*WHAT IS NEEDED*
Each line of the material must be repeated precisely, with the pictures left out.
== Segment start ==
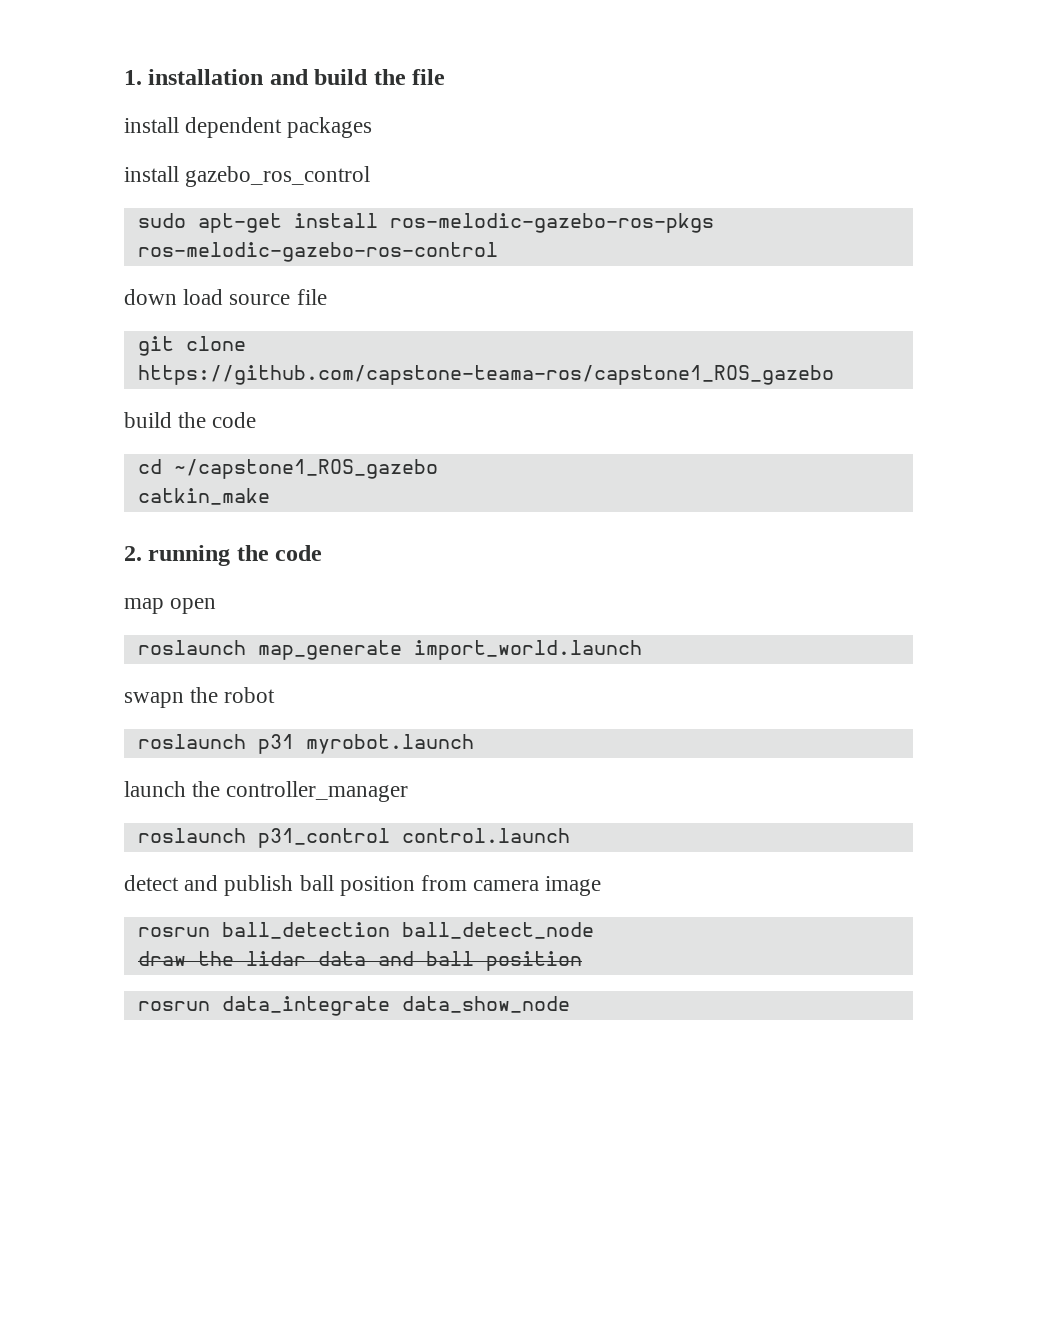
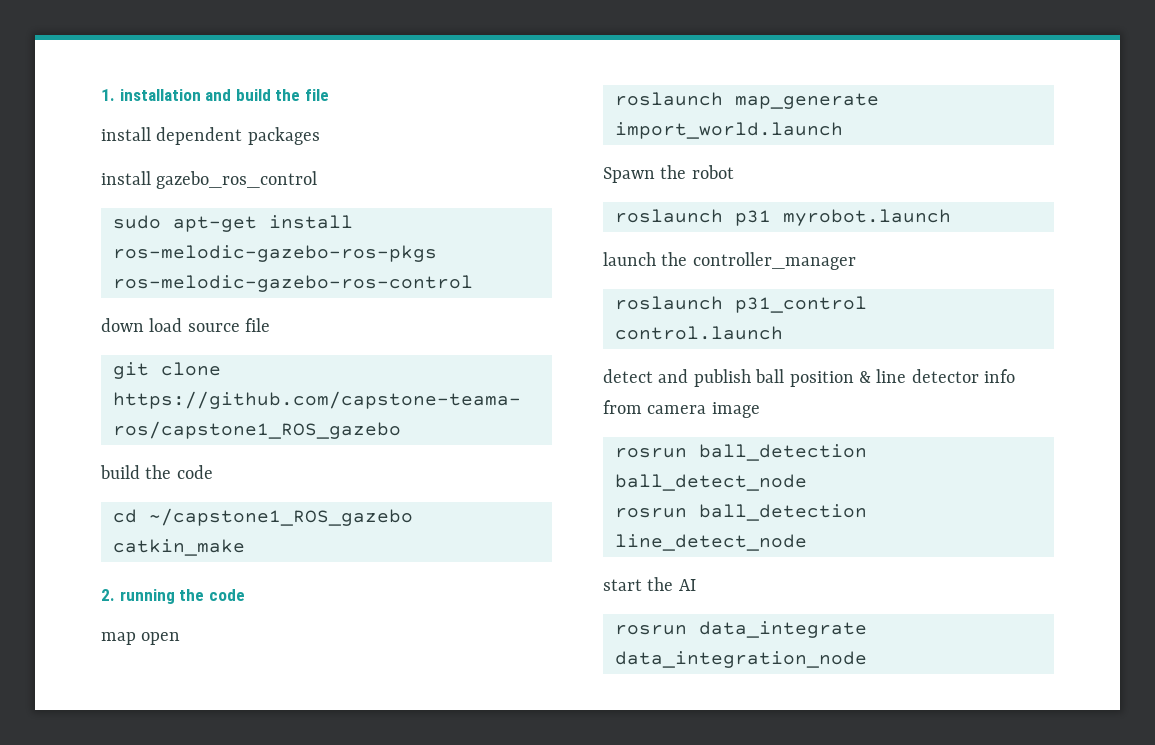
- swapn the robot
+ Spawn the robot
- detect and publish ball position from camera image
+ detect and publish ball position & line detector info from camera image
- draw the lidar data and ball position
+ rosrun ball_detection line_detect_node
+ start the AI
- rosrun data_integrate data_show_node
+ rosrun data_integrate data_integration_node

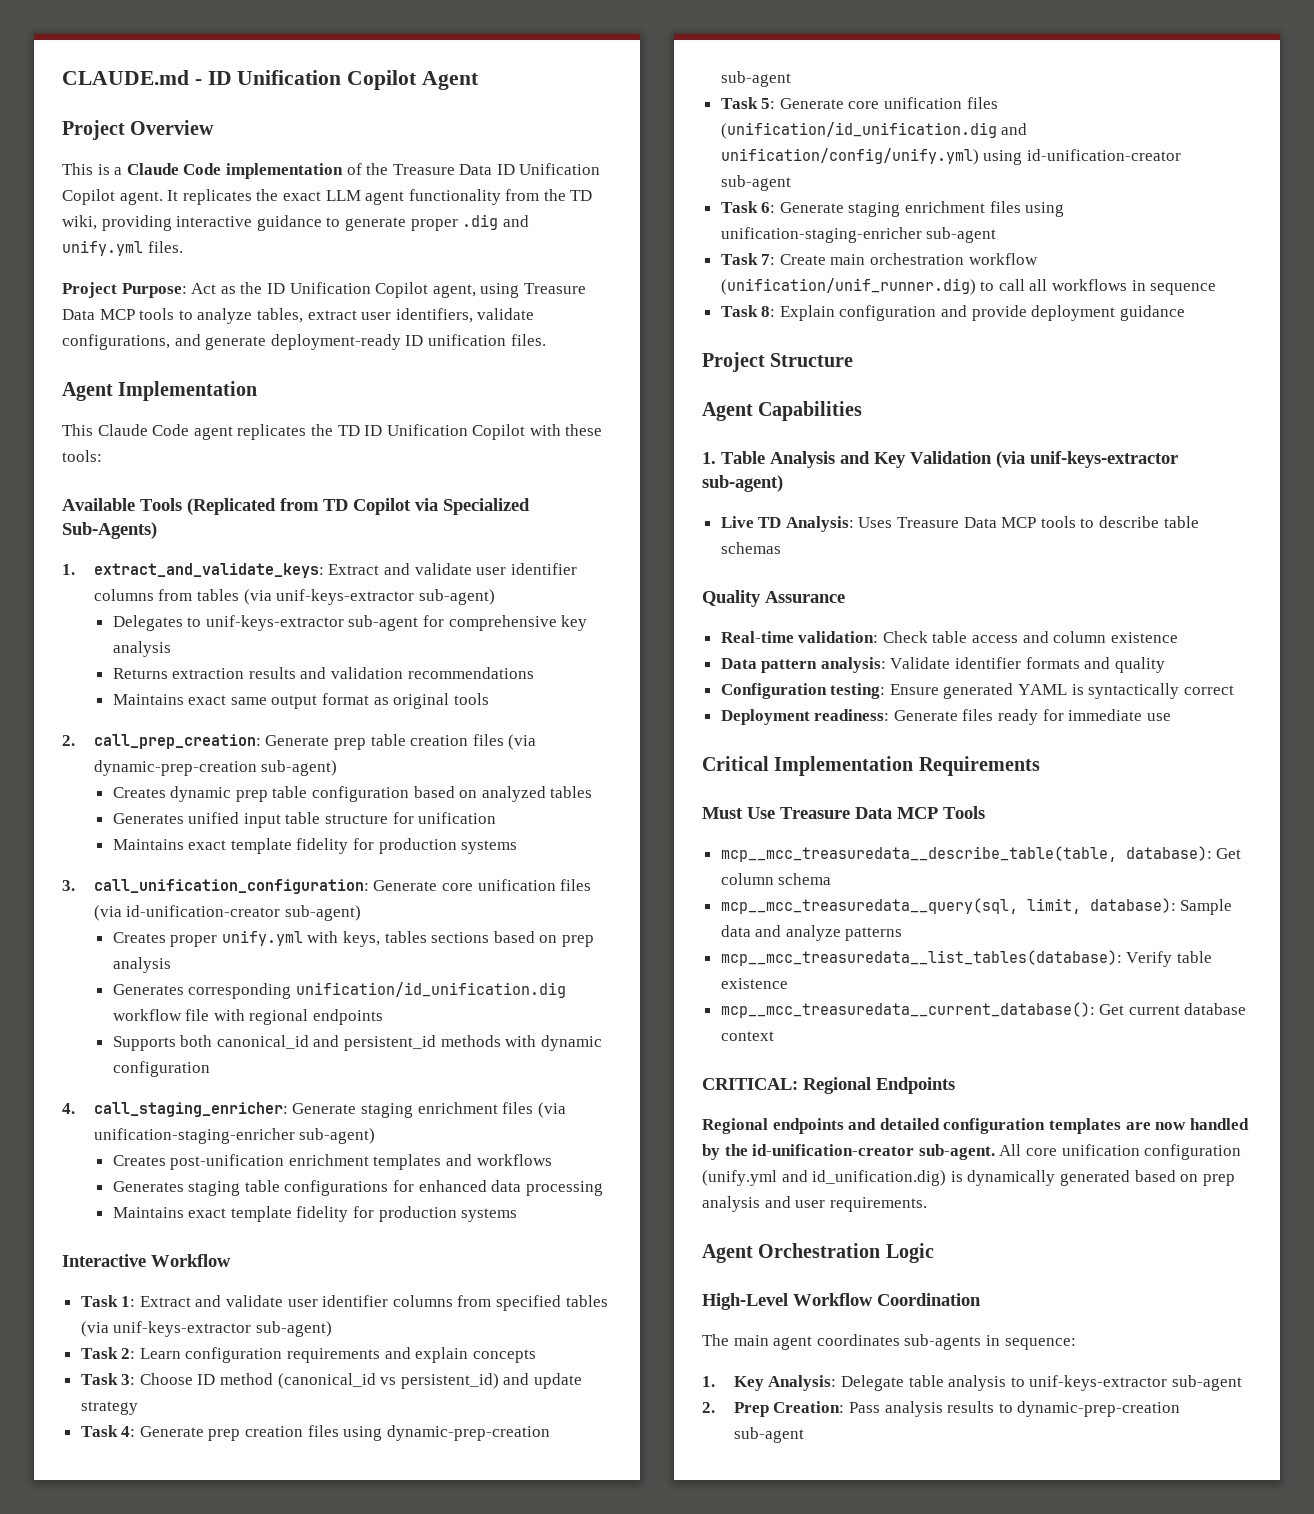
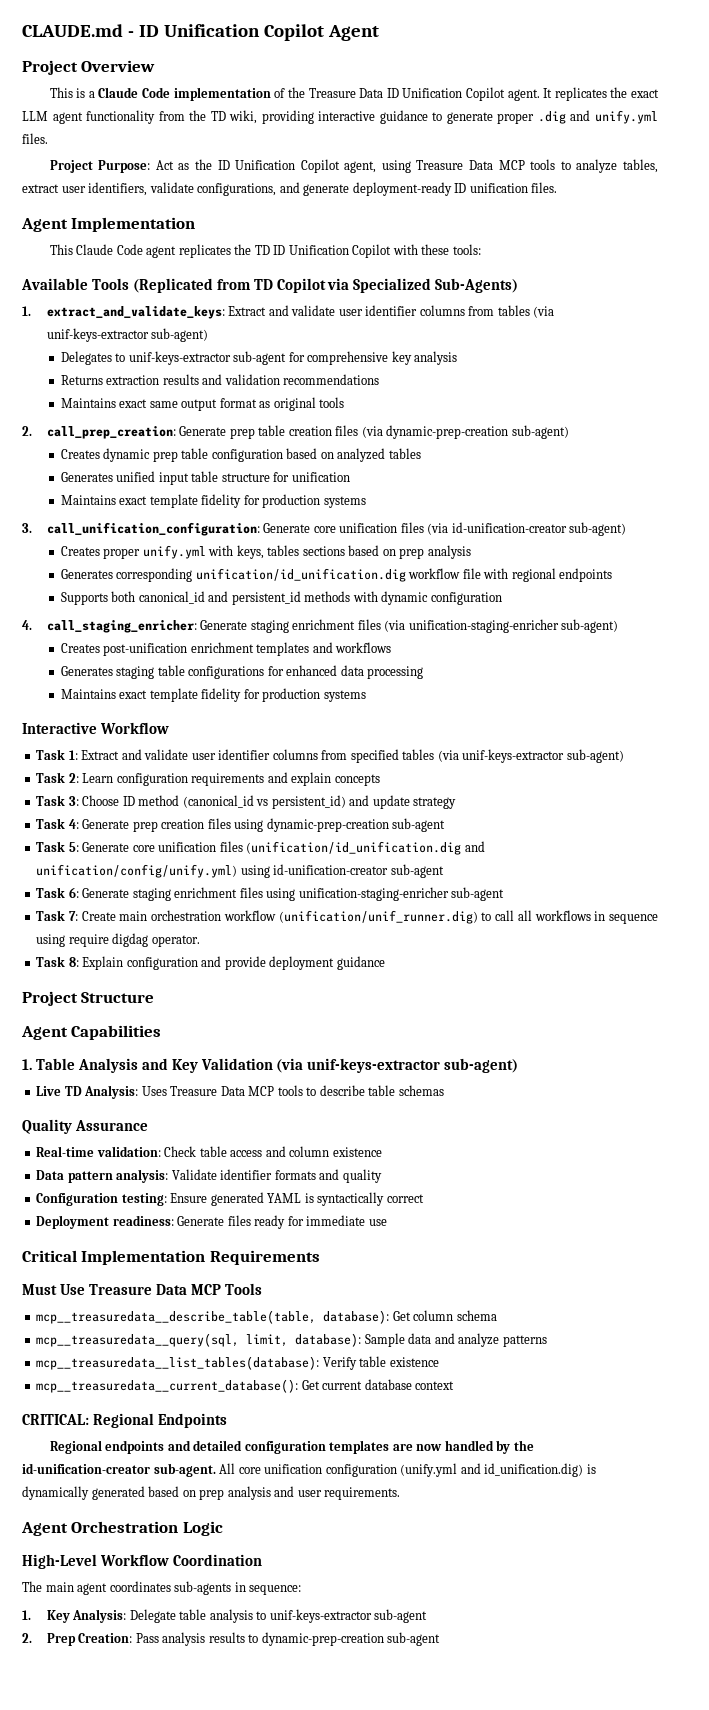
- Task 7: Create main orchestration workflow (unification/unif_runner.dig) to call all workflows in sequence
+ Task 7: Create main orchestration workflow (unification/unif_runner.dig) to call all workflows in sequence using require digdag operator.
- mcp__mcc_treasuredata__describe_table(table, database): Get column schema
+ mcp__treasuredata__describe_table(table, database): Get column schema
- mcp__mcc_treasuredata__query(sql, limit, database): Sample data and analyze patterns
+ mcp__treasuredata__query(sql, limit, database): Sample data and analyze patterns
- mcp__mcc_treasuredata__list_tables(database): Verify table existence
+ mcp__treasuredata__list_tables(database): Verify table existence
- mcp__mcc_treasuredata__current_database(): Get current database context
+ mcp__treasuredata__current_database(): Get current database context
== Segment end ==
*SOLUTION*
- swapn the robot
+ Spawn the robot
- detect and publish ball position from camera image
+ detect and publish ball position & line detector info from camera image
- draw the lidar data and ball position
+ rosrun ball_detection line_detect_node
+ start the AI
- rosrun data_integrate data_show_node
+ rosrun data_integrate data_integration_node

- Task 7: Create main orchestration workflow (unification/unif_runner.dig) to call all workflows in sequence
+ Task 7: Create main orchestration workflow (unification/unif_runner.dig) to call all workflows in sequence using require digdag operator.
- mcp__mcc_treasuredata__describe_table(table, database): Get column schema
+ mcp__treasuredata__describe_table(table, database): Get column schema
- mcp__mcc_treasuredata__query(sql, limit, database): Sample data and analyze patterns
+ mcp__treasuredata__query(sql, limit, database): Sample data and analyze patterns
- mcp__mcc_treasuredata__list_tables(database): Verify table existence
+ mcp__treasuredata__list_tables(database): Verify table existence
- mcp__mcc_treasuredata__current_database(): Get current database context
+ mcp__treasuredata__current_database(): Get current database context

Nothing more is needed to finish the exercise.